-- Input --
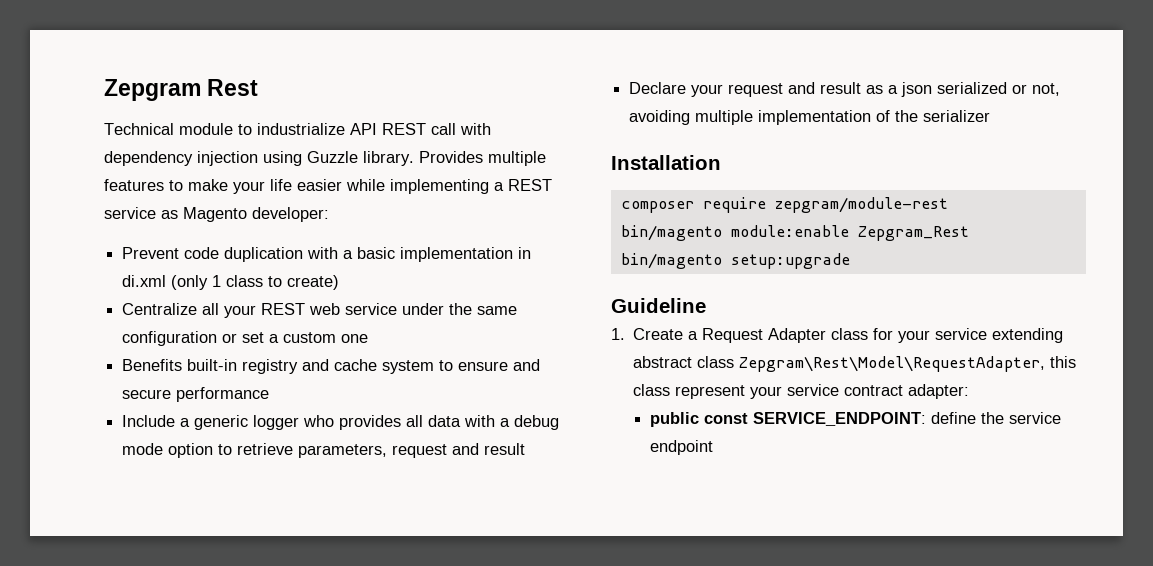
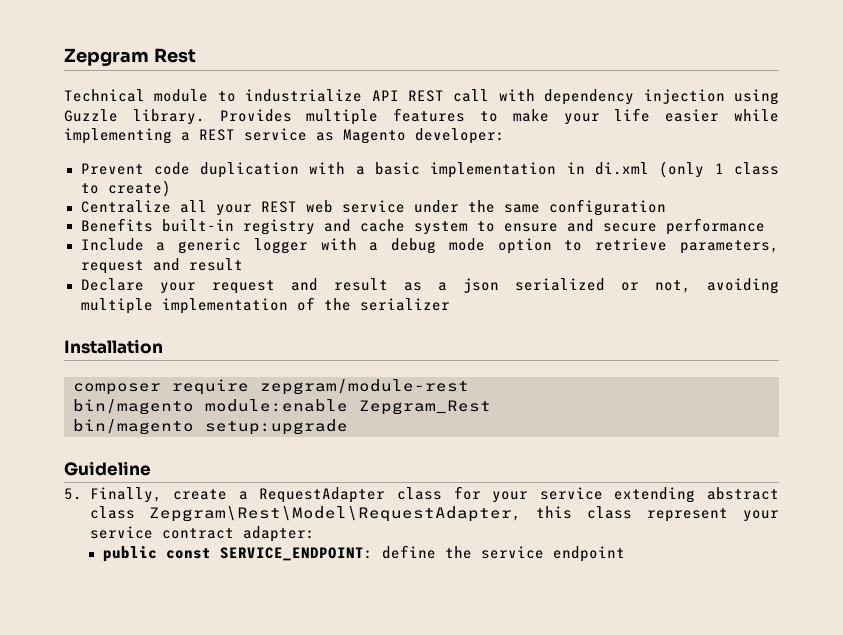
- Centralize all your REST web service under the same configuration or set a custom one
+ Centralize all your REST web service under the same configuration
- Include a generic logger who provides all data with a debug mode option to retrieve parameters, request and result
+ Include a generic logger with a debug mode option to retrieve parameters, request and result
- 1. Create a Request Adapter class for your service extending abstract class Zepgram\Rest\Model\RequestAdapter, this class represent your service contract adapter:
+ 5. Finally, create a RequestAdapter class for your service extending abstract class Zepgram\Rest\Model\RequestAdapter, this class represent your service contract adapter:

-- Task goal --
Each line containing "debug" belongs in the answer; pick these out of the material and copy them.

-- Problem solution --
- Include a generic logger who provides all data with a debug mode option to retrieve parameters, request and result
+ Include a generic logger with a debug mode option to retrieve parameters, request and result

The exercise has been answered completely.